▶ _WORK ITEM_
Every record below needs to be written out exactly, apart from the pictures.
DATASET EXCERPTS below:
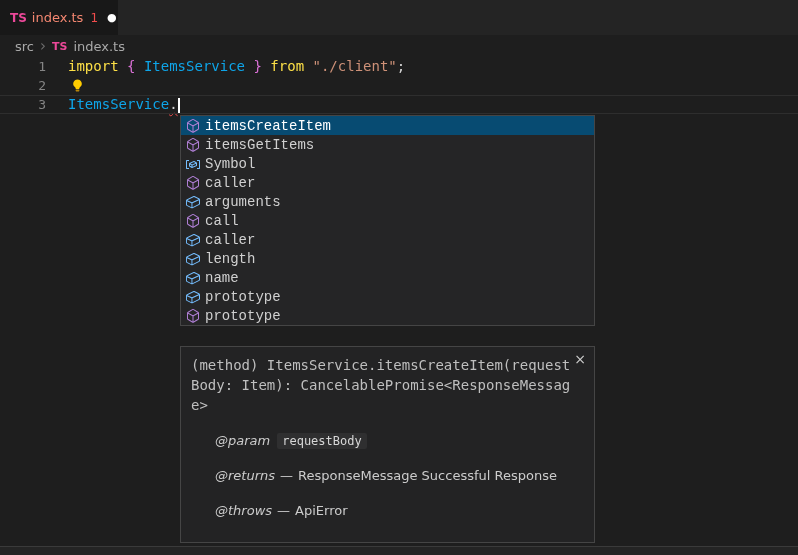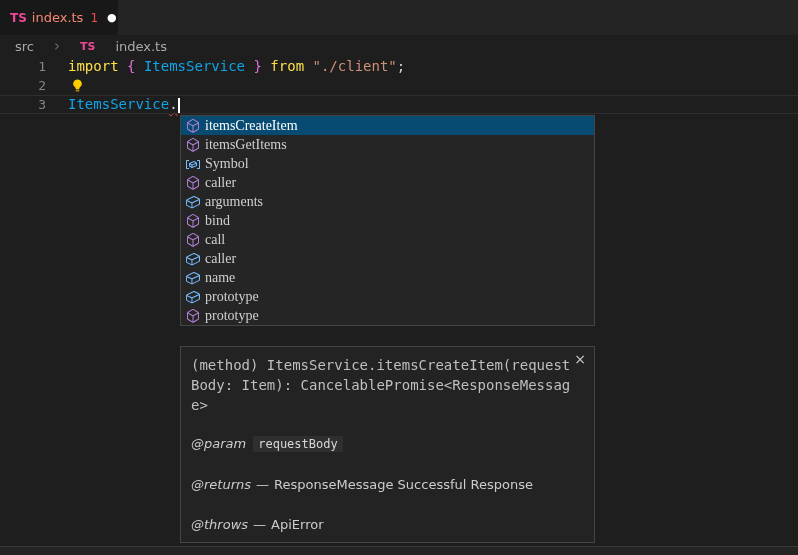"src" .breadcrumb { gap: 20px -> 6px }
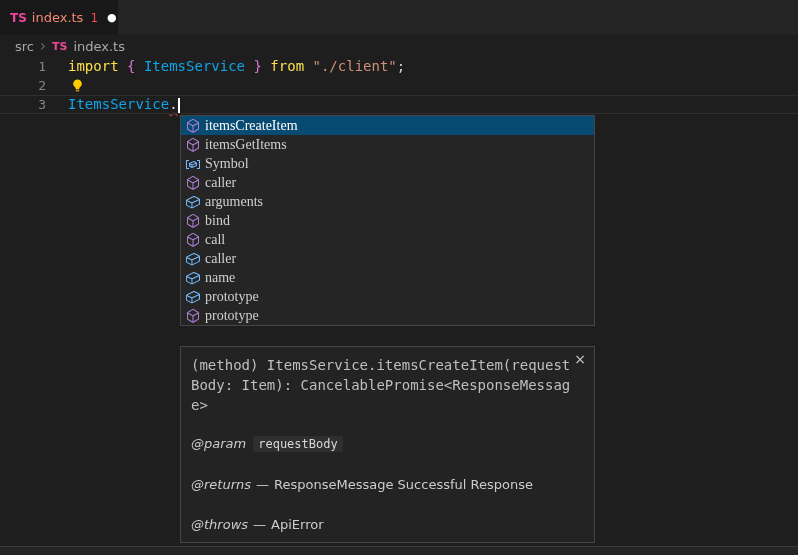"itemsCreateItem" .srow { font-family: Liberation Serif, serif -> Liberation Mono, monospace }
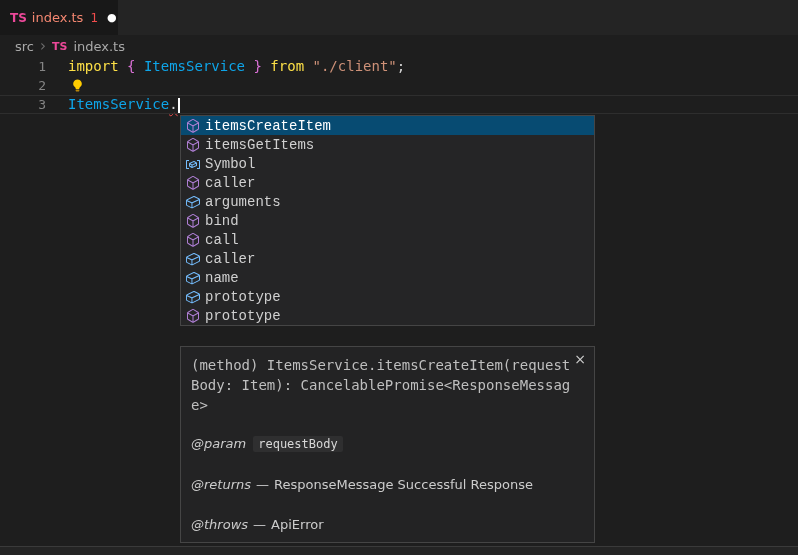"bind" div.srow { html: <div> <svg> <path></path> <path></path> <path></path> </svg> <span>bind</span> </div> -> none }
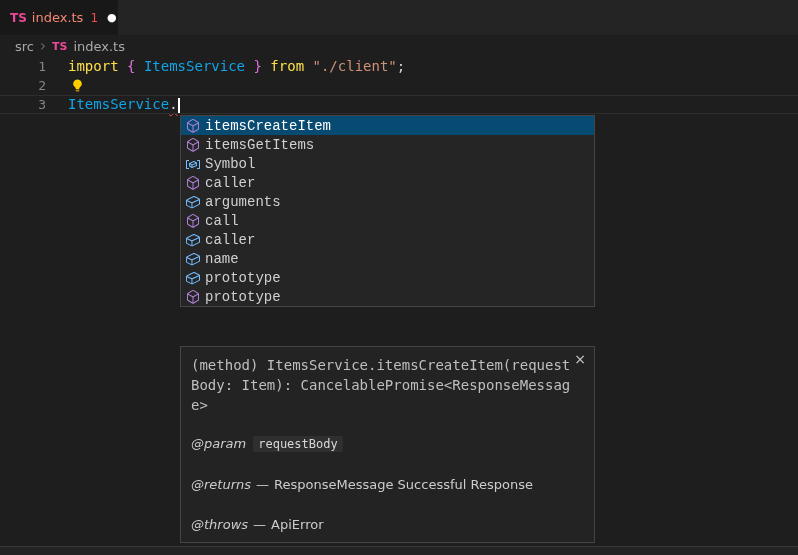"length" div.srow { html: none -> <div> <svg> <path></path> <path></path> <path></path> </svg> <span>length</span> </div> }
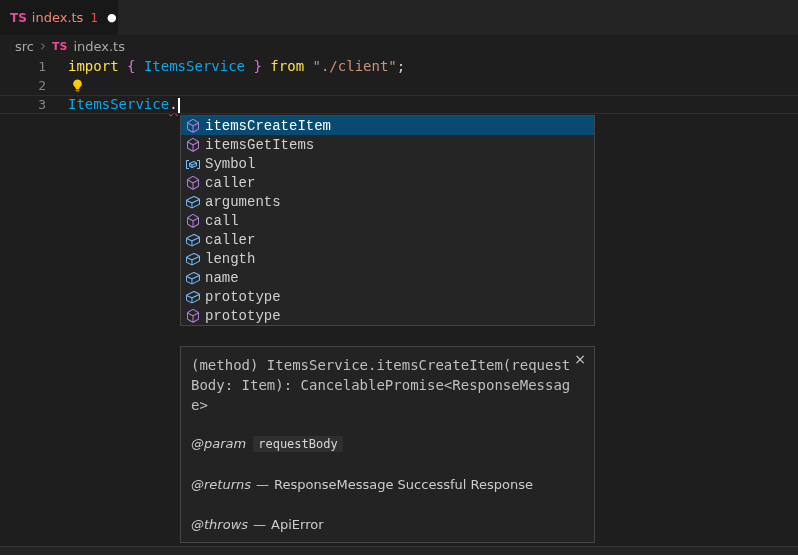"@param requestBody" .tagline { line-height: 23px -> 18px; margin-left: none -> 24px }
End of DATASET EXCERPTS.
▶ _RESPONSE TO THE EXERCISE_
"src" .breadcrumb { gap: 20px -> 6px }
"itemsCreateItem" .srow { font-family: Liberation Serif, serif -> Liberation Mono, monospace }
"bind" div.srow { html: <div> <svg> <path></path> <path></path> <path></path> </svg> <span>bind</span> </div> -> none }
"length" div.srow { html: none -> <div> <svg> <path></path> <path></path> <path></path> </svg> <span>length</span> </div> }
"@param requestBody" .tagline { line-height: 23px -> 18px; margin-left: none -> 24px }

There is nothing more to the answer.